Wolf responds to judge's ruling on Pa.'s pandemic restrictions, promises to appeal
YORK, Pa. - Pennsylvania Gov. Tom Wolf on Tuesday promised to appeal a federal judges ruling that struck down the state's pandemic restrictions and called them 'unconstitutional.'
Wolf addressed the ruling during a press conference on election procedures Tuesday morning.
On Monday, U.S. District Judge William Stickman IV ruled pandemic restrictions that required people to stay at home, placed size limits on gatherings and ordered “non-life-sustaining” businesses to shut down are unconstitutional
Stickman, who was appointed by President Donald Trump, sided with plaintiffs that included hair salons, drive-in movie theaters, a farmer’s market vendor, a horse trainer and several Republican officeholders in their lawsuit against Wolf, a Democrat, and his health secretary.

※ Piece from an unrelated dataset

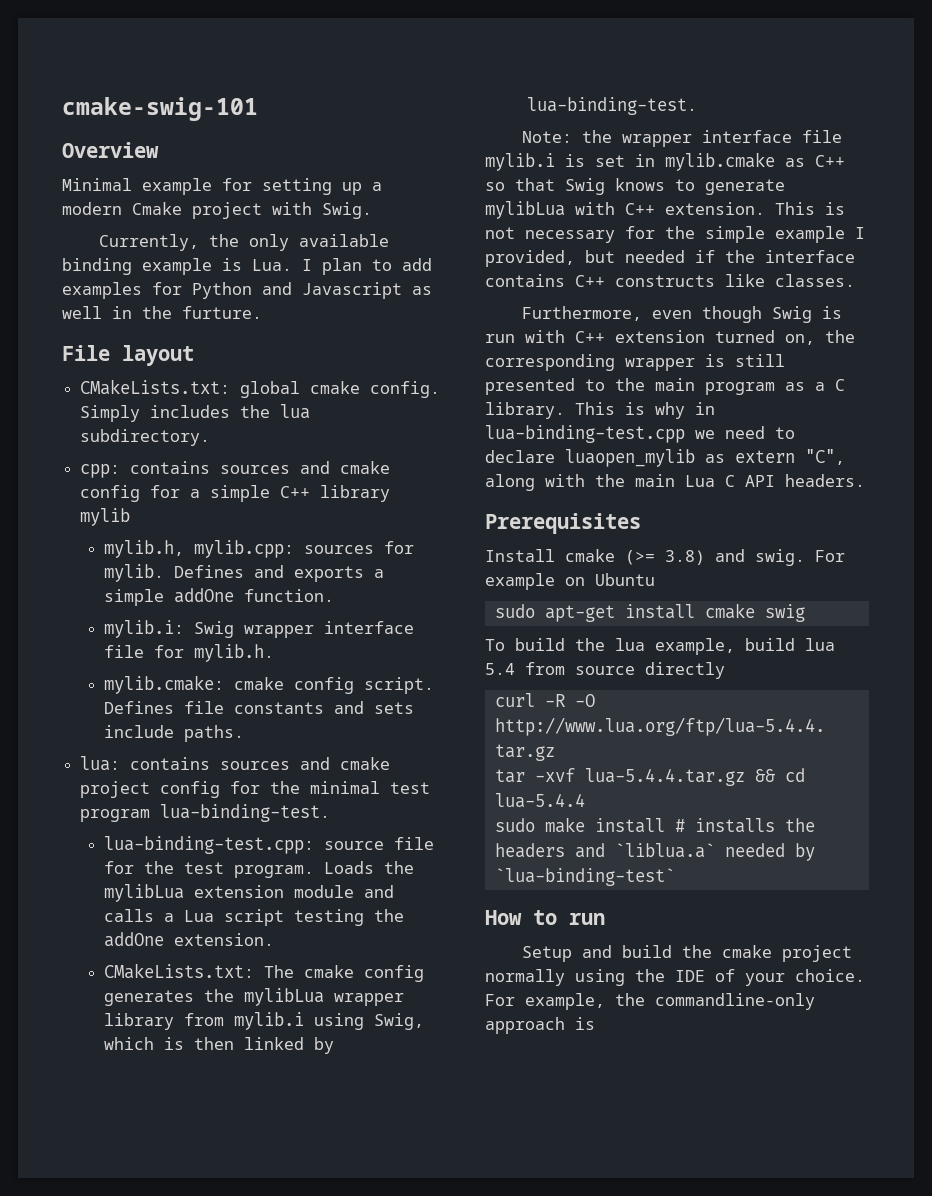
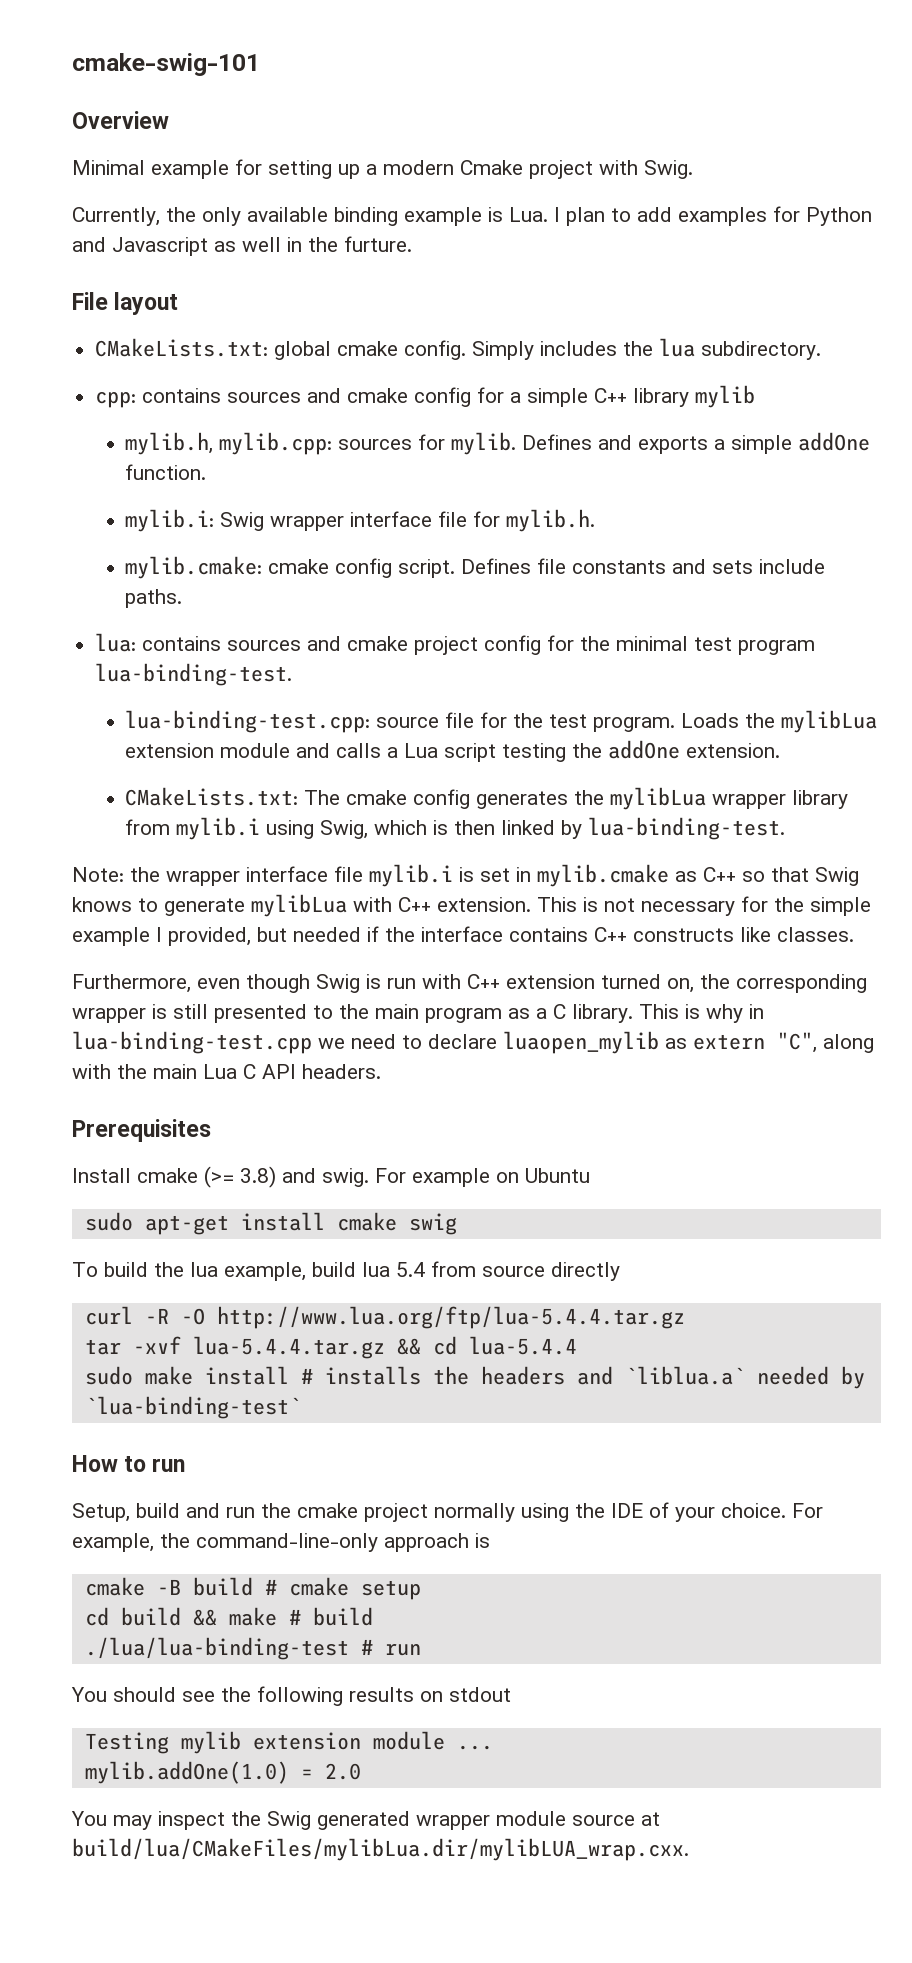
[521,945,672,962] Setup and build -> [72,1503,255,1522] Setup, build and run
[655,993,815,1010] commandline-only -> [196,1533,378,1552] command-line-only
(595, 1023) none -> [84,1577,421,1600] [84,1607,373,1626] [84,1637,421,1660] [71,1686,511,1706] [84,1731,493,1754] [84,1761,361,1784] [71,1811,660,1830] [72,1838,689,1861] // cmake -B build # cmake setup // cd build && make # build // ./lua/lua-binding-test # run // You should see the following results on stdout // Testing mylib extension module ... // mylib.addOne(1.0) = 2.0 // You may inspect the Swig generated wrapper module source at build/lua/CMakeFiles/mylibLua.dir/mylibLUA_wrap.cxx.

"There really isn't any sense in debating a case that we're actually appealing," Wolf said Tuesday. "I just want to point out that what is not up for debate is that the early and decisive action that Secretary Levine, my administration, and I took early on in this pandemic saved lives."
"The federal government dithered. That's exactly what they did. And while they did that, Pennsylvania took action," Wolf added.
Stickman wrote in his ruling that the governor’s efforts to slow the spread of the coronavirus “were undertaken with the good intention of addressing a public health emergency. But even in an emergency, the authority of government is not unfettered."
Wolf admitted that, in hindsight, there are things he would have done differently in his response to the pandemic.
"We have learned a lot of things about the pandemic. But, I would never follow the irresponsible demands of the president or the republican legislature. Absolutely not," the democratic governor said Tuesday. "Do we want to be responsible to our families, to each other, and take steps to mitigate the spread of this virus? This virus has taken the lives of 200,000 Americans. Do we just sort of want to cave-in to that, or do we want to do something about it?"
Wolf went on to say that he believes the "vast majority" of Pennsylvanians understand the steps the state took at the beginning of the pandemic was "necessary to buy the time to keep people safe."
"The vast majority simply don't buy into the conspiracy theories or fear mongering from the president, or from the Harrisburg republicans, about this virus," Wolf stated.
In recent months, Wolf has eased many of the restrictions the plaintiffs objected to in their lawsuit, but the judge's ruling noted that the administration had merely suspended those measures and could reimpose them at will.
MORE: Judge strikes down Pennsylvania's coronavirus restrictions, Wolf administration to appeal
The judge said the plaintiffs did not challenge Wolf's occupancy limits, and his ruling does not impact those orders. Nor did the lawsuit challenge the Wolf administration’s order requiring people to wear masks in public.
Another federal judge, U.S. District Judge R. Barclay Surrick, recently dismissed parts of a separate lawsuit that challenged Wolf’s business shutdown
Pennsylvania has reported that more than 145,000 people statewide have contracted the virus since the beginning of the pandemic. More than 7,800 people have died.